Sous le lampadaire. Pour son pain. Celui qu’elle gagne.

Ou plutôt, qu’elle ne gagne plus.

La foule à l’air. L’air d’hiver. Celui qui glace le sang.

Les têtes s’échauffent, pour un rien.

Un rien qui devient tout. Souvenez-vous.

Que ce n’est qu’un rien, sans vous.

 

 

Ça s’accélère. Les baguettes se pressent sur la peau de la caisse. Elle est clair, la caisse. La nuit, elle, est sombre. Le souffle,

court.

La cymbale claque. C’est la pluie qui tombe. Il ne se passe rien.

Enfin, pas tout à fait.

 

 

Le jour va se lever. Je l’attend depuis longtemps. J’ai déjà préparé le petit-déjeuner.

J’attends.

Toujours.

Encore.

Encore et toujours

Aujourd’hui, je crois qu’il va rester au lit.

 

 

Sur une petite allée, mes pieds sont nus. Les graviers qui la composent me font mal.

Je continu ma route.

Mais pas sur la route. Sur les graviers.

Ils n’ont pas décidé de rester ensemble.

 

Pas du jeu. Je perdais tout le temps.

Jamais toutes les cartes, jamais le plus grand nombre, jamais le premier.

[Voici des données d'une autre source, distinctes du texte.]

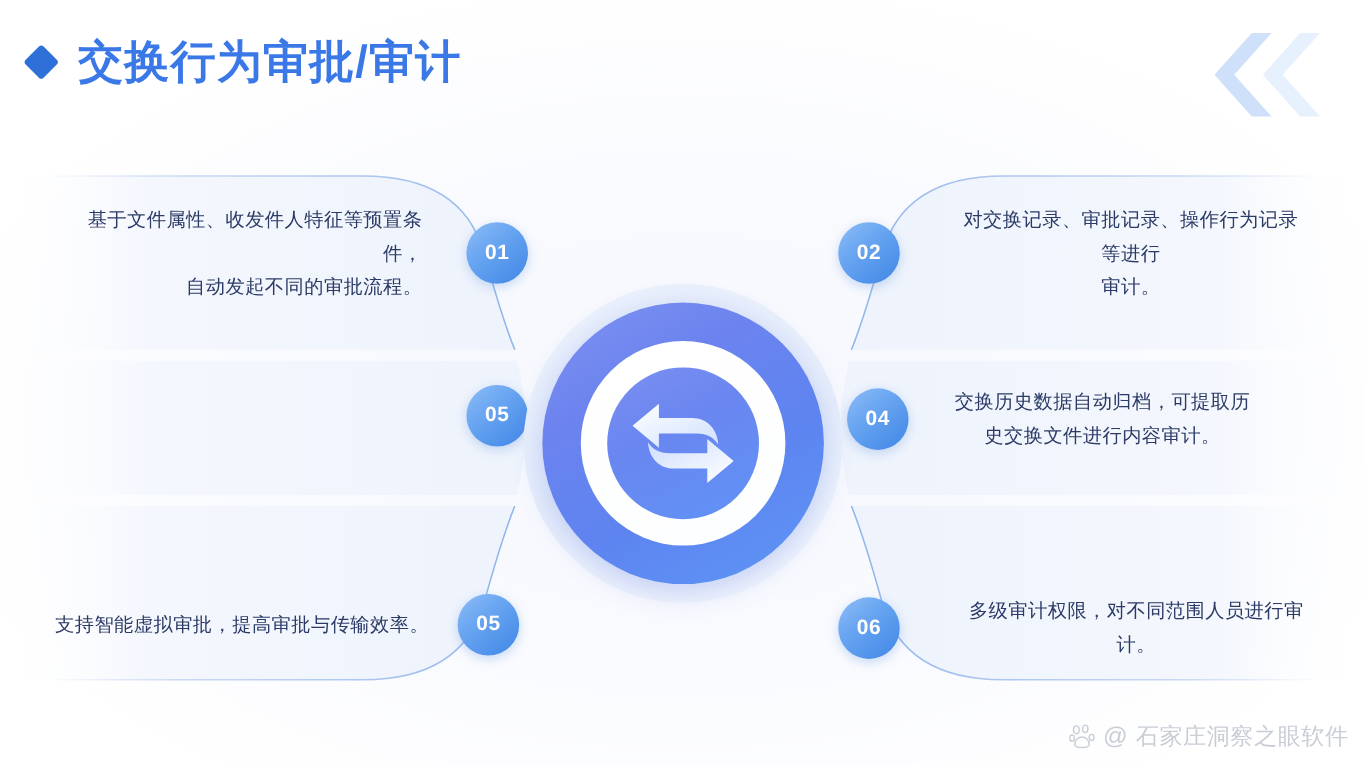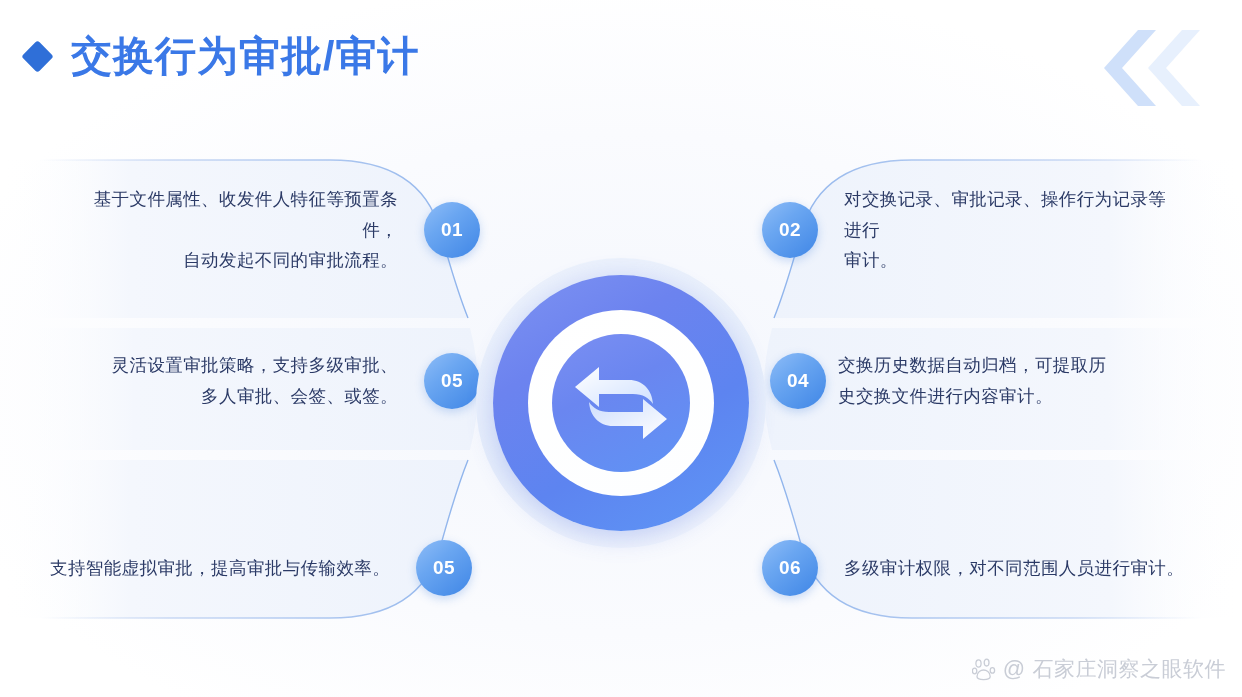"基于文件属性、收发件人特征等预置条件，" div.panel { gap: 26px -> 40px }
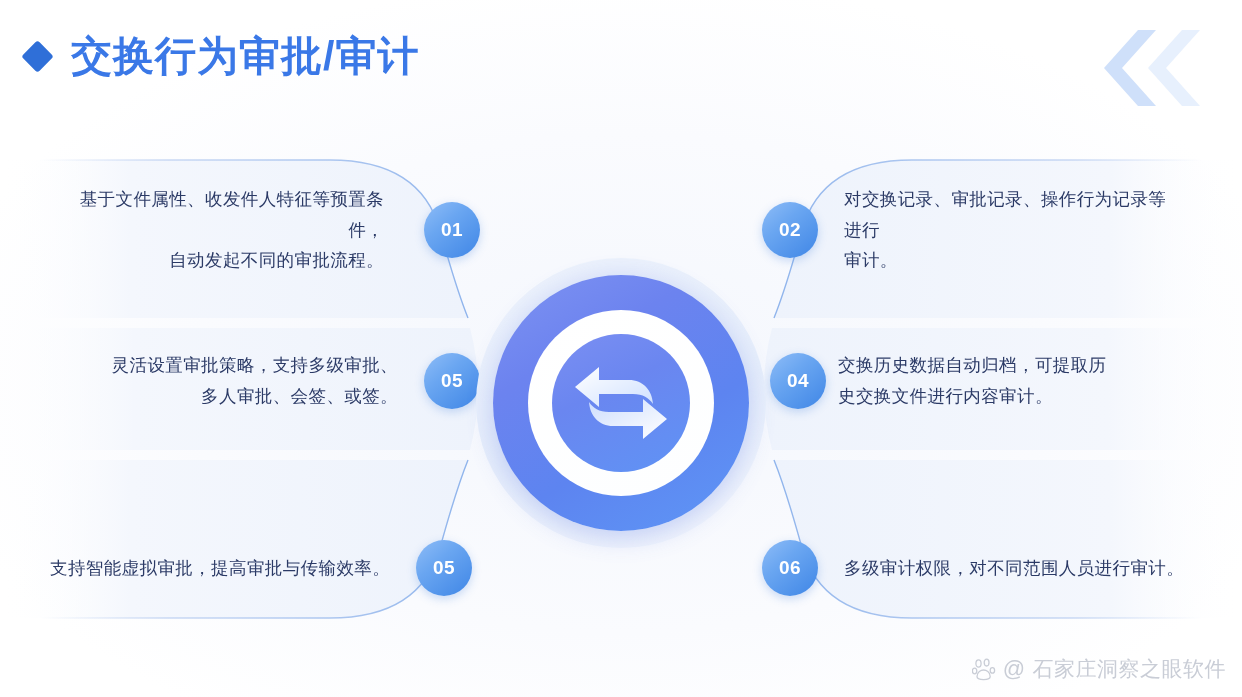"对交换记录、审批记录、操作行为记录等进行" .panel.right .txt { margin-left: none -> 30px; text-align: left -> center }
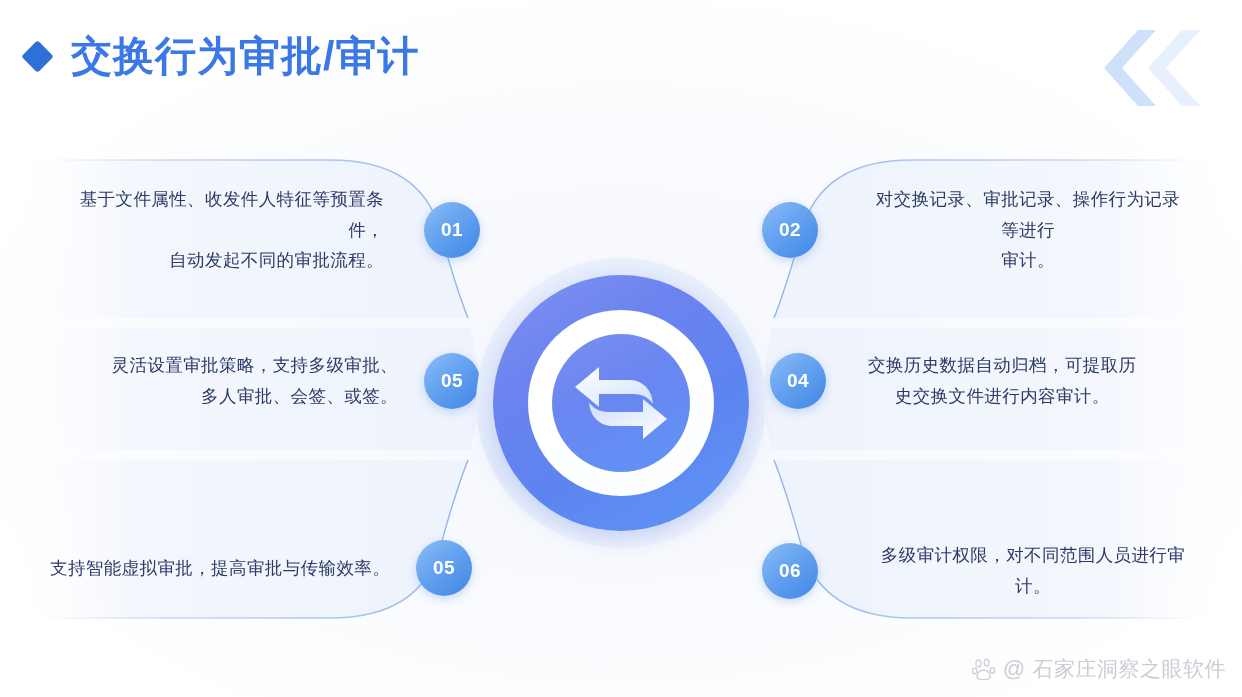"灵活设置审批策略，支持多级审批、" div.txt { html: <div>灵活设置审批策略，支持多级审批、 多人审批、会签、或签。</div> -> none }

Maintenant je triche, et mon frère supporte pas.

 

 

Sans pitié. Ils étaient sans pitié quand il s’agissait de passer à l’acte.

Le verre est plein.

Acte.

Le verre est vide.

Sans pitié, je vous avais dis.

 

La nuit tombe au rythme du clic clac du clavier. Clairement, tout ça n’est pas clair.

Les mots apparaissent comme des crissements de craie. Pas la peine de crier, hein.

Tout va bien se passer, comme disent les pompiers.